··· Provided entries ···
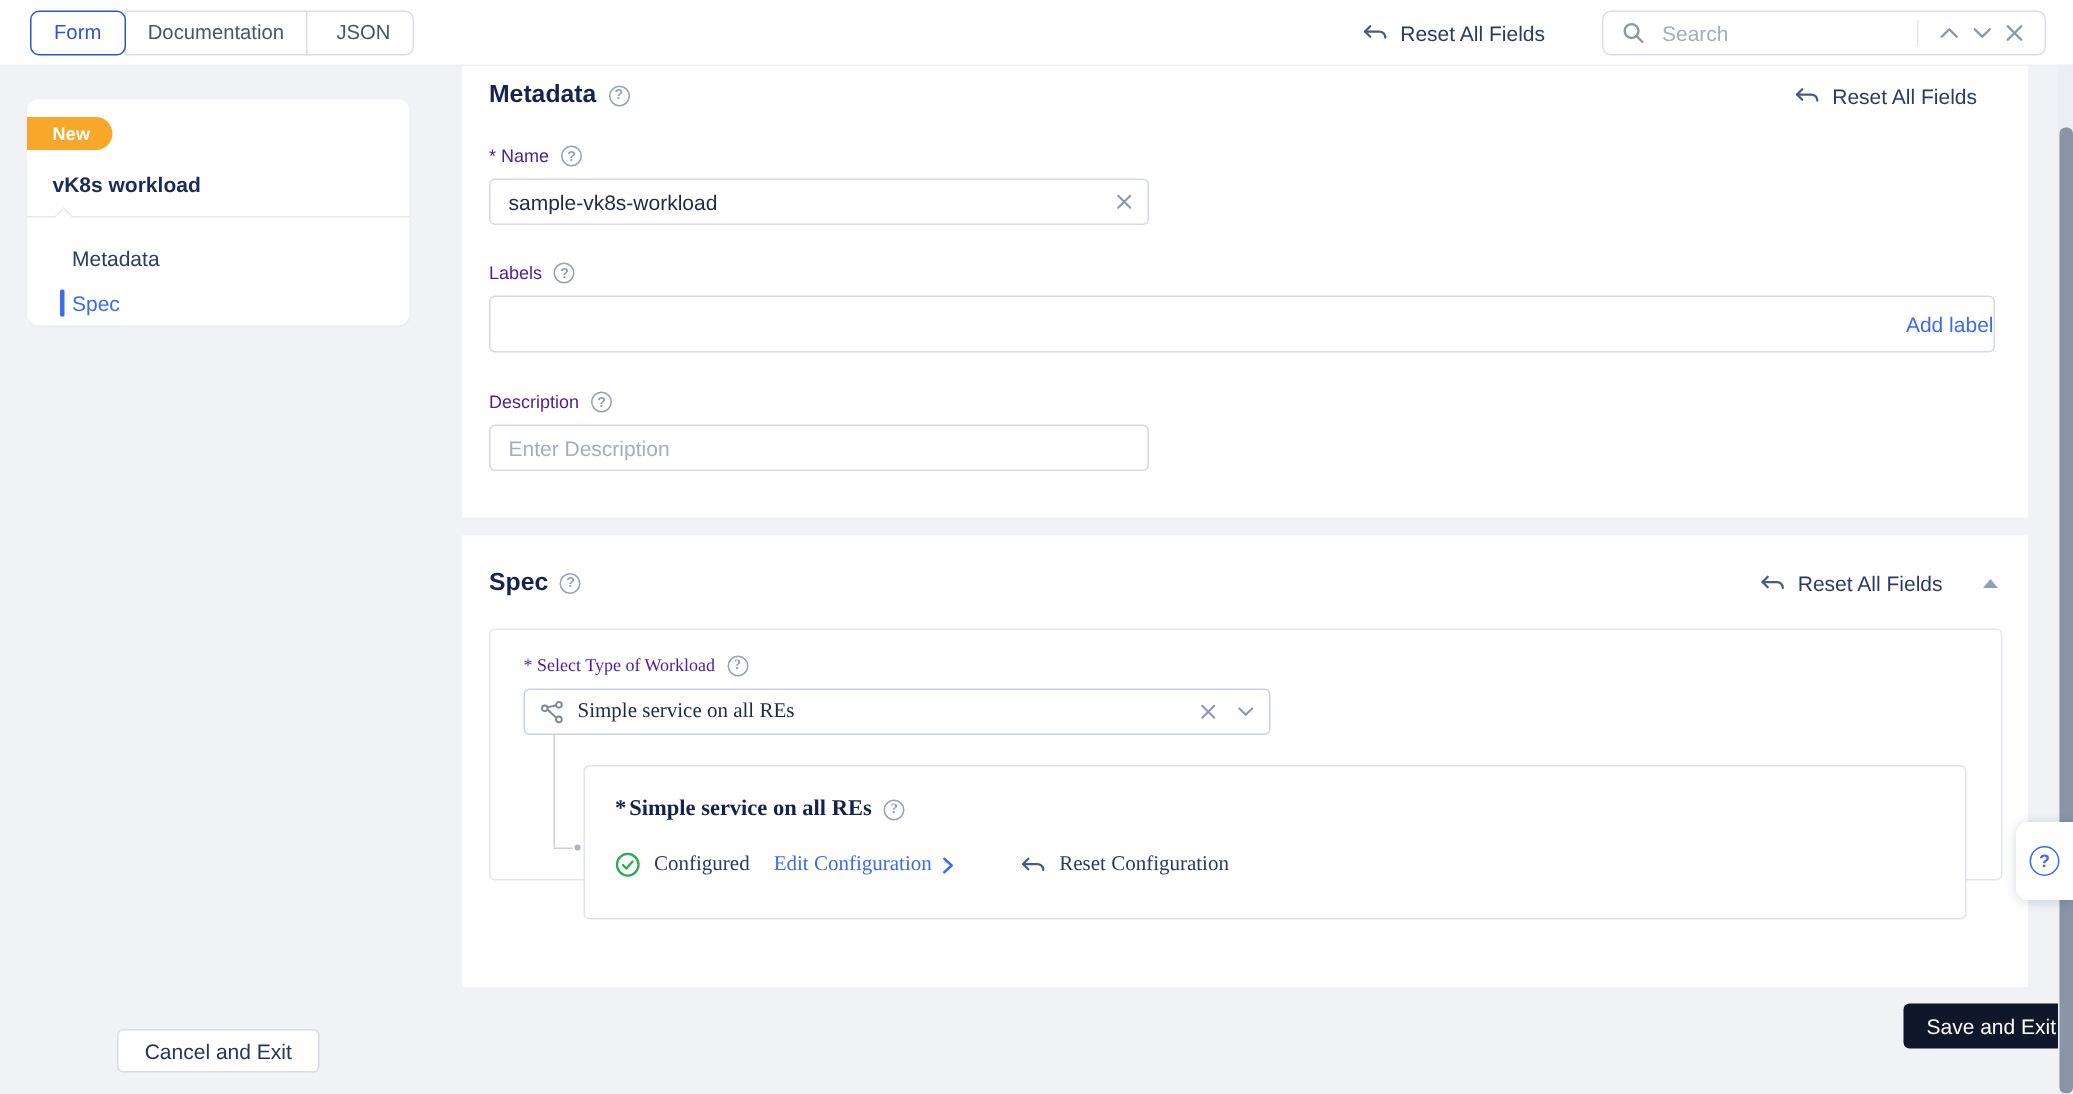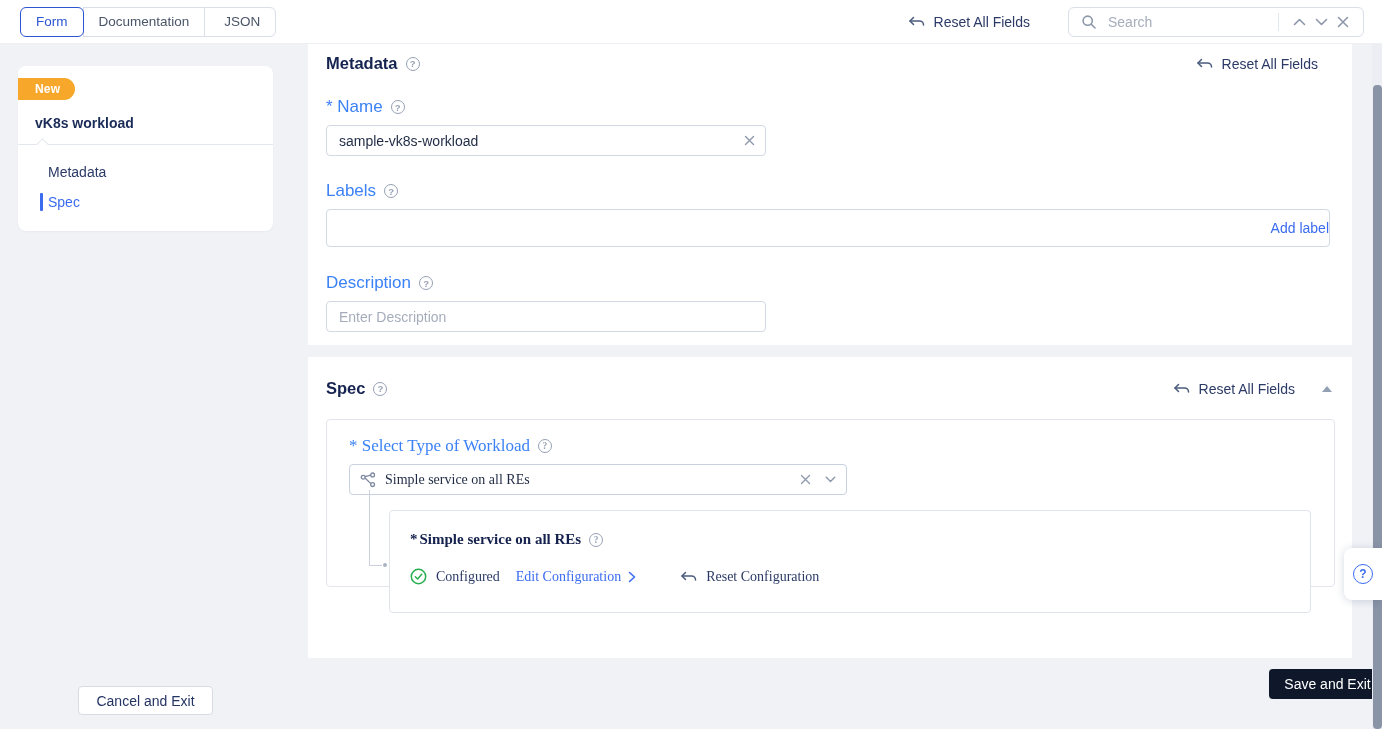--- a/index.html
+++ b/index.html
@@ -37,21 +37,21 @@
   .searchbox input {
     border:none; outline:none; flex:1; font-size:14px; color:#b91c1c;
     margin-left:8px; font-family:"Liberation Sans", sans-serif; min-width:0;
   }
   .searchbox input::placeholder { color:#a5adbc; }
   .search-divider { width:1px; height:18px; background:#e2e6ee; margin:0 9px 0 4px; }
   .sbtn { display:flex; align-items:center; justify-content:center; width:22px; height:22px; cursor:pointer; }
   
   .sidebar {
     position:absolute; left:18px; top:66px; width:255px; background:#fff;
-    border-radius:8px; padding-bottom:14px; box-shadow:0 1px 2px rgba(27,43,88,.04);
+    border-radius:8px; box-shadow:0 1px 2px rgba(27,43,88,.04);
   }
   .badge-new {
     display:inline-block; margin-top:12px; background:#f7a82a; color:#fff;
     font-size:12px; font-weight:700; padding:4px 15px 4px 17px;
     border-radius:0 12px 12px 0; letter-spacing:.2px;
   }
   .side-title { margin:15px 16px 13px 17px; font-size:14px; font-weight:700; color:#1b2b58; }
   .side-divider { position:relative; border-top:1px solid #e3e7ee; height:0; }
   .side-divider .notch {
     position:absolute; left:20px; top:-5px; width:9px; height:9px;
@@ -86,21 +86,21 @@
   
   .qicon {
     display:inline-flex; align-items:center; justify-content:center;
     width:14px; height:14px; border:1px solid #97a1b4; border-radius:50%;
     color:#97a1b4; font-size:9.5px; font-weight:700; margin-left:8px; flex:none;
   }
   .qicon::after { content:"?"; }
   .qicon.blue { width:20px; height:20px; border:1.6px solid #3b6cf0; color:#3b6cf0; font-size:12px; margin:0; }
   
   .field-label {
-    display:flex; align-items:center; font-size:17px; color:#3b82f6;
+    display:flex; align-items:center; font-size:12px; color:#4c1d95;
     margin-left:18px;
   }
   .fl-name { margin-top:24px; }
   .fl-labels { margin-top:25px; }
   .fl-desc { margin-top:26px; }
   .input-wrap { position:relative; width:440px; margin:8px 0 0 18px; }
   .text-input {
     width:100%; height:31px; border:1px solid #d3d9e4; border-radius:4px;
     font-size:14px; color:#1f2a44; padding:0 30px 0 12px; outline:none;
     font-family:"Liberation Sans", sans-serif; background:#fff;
···
··· Provided entries ···
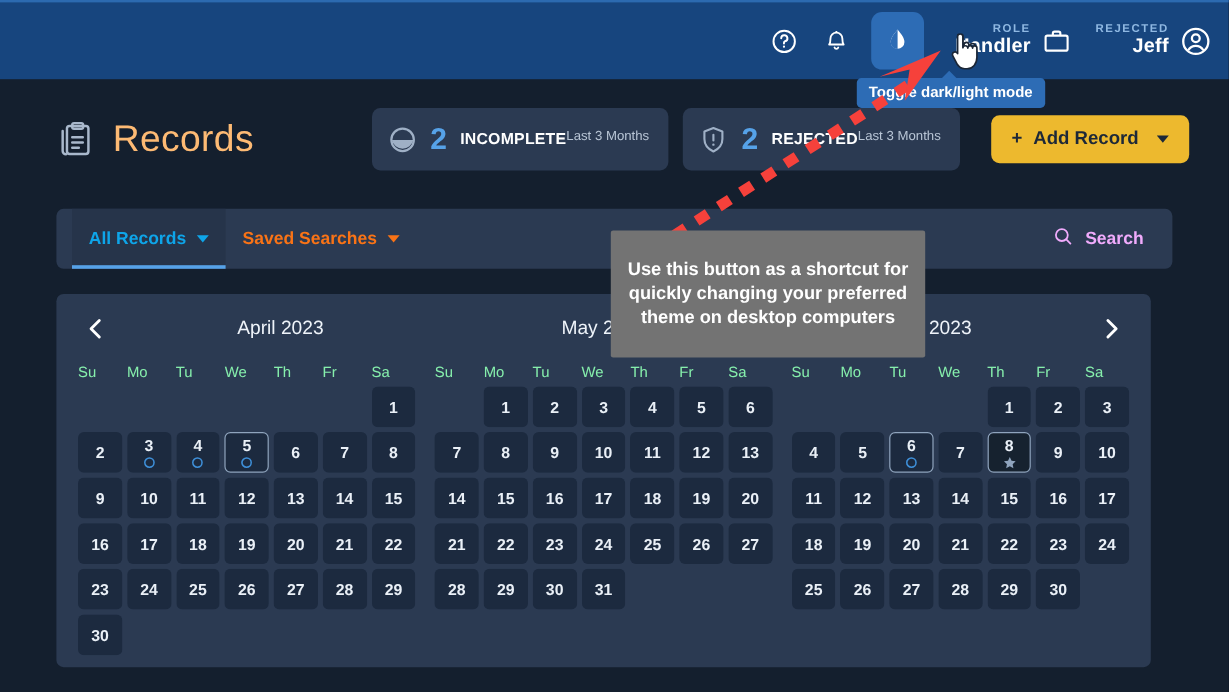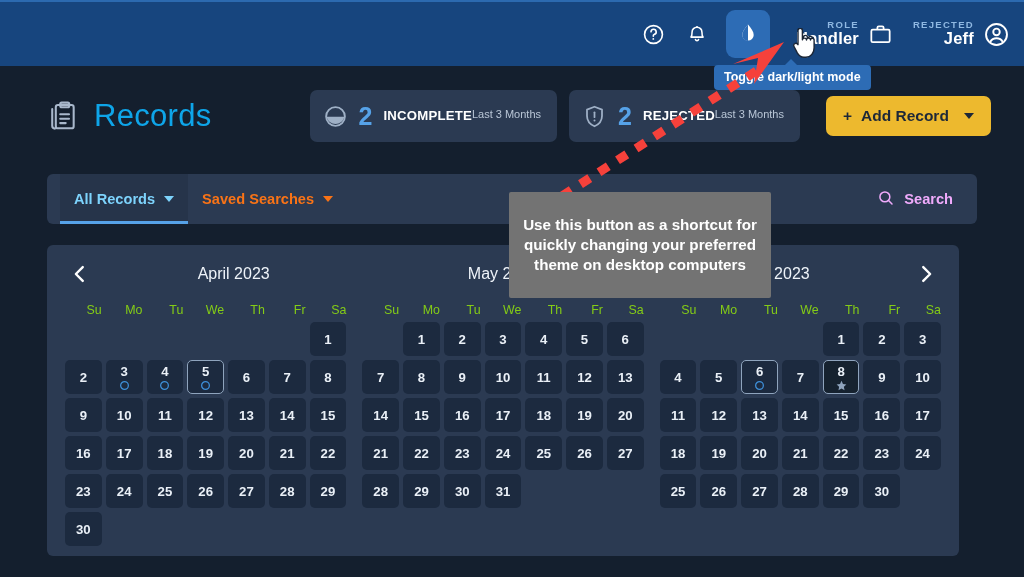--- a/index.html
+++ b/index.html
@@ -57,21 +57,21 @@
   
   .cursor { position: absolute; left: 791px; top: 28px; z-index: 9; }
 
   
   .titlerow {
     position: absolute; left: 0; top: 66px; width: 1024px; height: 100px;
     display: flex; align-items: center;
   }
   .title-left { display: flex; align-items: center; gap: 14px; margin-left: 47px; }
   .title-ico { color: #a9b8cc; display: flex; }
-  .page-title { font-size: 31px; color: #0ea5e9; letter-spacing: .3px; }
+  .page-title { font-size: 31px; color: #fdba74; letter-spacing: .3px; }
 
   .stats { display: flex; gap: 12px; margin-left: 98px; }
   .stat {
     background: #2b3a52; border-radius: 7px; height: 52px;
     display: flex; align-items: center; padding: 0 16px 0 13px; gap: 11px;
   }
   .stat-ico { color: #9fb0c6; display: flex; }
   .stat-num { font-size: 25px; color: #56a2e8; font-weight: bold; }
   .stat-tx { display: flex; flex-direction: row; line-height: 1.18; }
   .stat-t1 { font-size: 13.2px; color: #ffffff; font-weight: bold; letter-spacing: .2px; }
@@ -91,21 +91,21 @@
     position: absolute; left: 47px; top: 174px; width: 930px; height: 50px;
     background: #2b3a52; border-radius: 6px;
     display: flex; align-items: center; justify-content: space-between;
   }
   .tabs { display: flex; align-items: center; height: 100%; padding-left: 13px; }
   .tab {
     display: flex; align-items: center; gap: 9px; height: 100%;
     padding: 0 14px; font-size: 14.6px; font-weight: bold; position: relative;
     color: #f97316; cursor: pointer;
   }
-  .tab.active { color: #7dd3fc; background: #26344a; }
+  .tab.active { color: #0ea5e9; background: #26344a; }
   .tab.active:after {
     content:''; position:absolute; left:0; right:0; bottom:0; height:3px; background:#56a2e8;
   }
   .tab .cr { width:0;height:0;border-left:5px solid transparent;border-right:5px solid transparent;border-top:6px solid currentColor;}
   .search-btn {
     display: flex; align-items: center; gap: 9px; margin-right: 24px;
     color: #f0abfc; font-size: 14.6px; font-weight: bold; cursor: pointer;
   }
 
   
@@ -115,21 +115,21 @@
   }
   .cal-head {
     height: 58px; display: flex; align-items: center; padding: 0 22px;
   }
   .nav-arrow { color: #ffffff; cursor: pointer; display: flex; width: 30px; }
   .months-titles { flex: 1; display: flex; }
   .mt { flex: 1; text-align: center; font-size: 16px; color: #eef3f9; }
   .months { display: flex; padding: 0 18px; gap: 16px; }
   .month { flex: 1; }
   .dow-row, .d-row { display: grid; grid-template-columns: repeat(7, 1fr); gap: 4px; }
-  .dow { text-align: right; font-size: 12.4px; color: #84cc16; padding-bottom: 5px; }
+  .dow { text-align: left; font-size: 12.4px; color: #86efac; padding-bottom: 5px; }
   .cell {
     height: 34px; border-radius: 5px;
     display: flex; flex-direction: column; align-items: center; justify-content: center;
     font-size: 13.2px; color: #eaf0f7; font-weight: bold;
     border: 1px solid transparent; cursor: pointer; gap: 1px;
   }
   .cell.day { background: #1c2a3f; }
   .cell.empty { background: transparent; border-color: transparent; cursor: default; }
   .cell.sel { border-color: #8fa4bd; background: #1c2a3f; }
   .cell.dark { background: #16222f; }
···
__What you need to do__
In the material above, find the line containing "25px; color: #56a2e8;" and the line containing "1; display: flex;", then write out exactly those two lines and every line between them, and nothing more.

__Response to this exercise__
   .stat-num { font-size: 25px; color: #56a2e8; font-weight: bold; }
   .stat-tx { display: flex; flex-direction: row; line-height: 1.18; }
   .stat-t1 { font-size: 13.2px; color: #ffffff; font-weight: bold; letter-spacing: .2px; }
@@ -91,21 +91,21 @@
     position: absolute; left: 47px; top: 174px; width: 930px; height: 50px;
     background: #2b3a52; border-radius: 6px;
     display: flex; align-items: center; justify-content: space-between;
   }
   .tabs { display: flex; align-items: center; height: 100%; padding-left: 13px; }
   .tab {
     display: flex; align-items: center; gap: 9px; height: 100%;
     padding: 0 14px; font-size: 14.6px; font-weight: bold; position: relative;
     color: #f97316; cursor: pointer;
   }
-  .tab.active { color: #7dd3fc; background: #26344a; }
+  .tab.active { color: #0ea5e9; background: #26344a; }
   .tab.active:after {
     content:''; position:absolute; left:0; right:0; bottom:0; height:3px; background:#56a2e8;
   }
   .tab .cr { width:0;height:0;border-left:5px solid transparent;border-right:5px solid transparent;border-top:6px solid currentColor;}
   .search-btn {
     display: flex; align-items: center; gap: 9px; margin-right: 24px;
     color: #f0abfc; font-size: 14.6px; font-weight: bold; cursor: pointer;
   }
 
   
@@ -115,21 +115,21 @@
   }
   .cal-head {
     height: 58px; display: flex; align-items: center; padding: 0 22px;
   }
   .nav-arrow { color: #ffffff; cursor: pointer; display: flex; width: 30px; }
   .months-titles { flex: 1; display: flex; }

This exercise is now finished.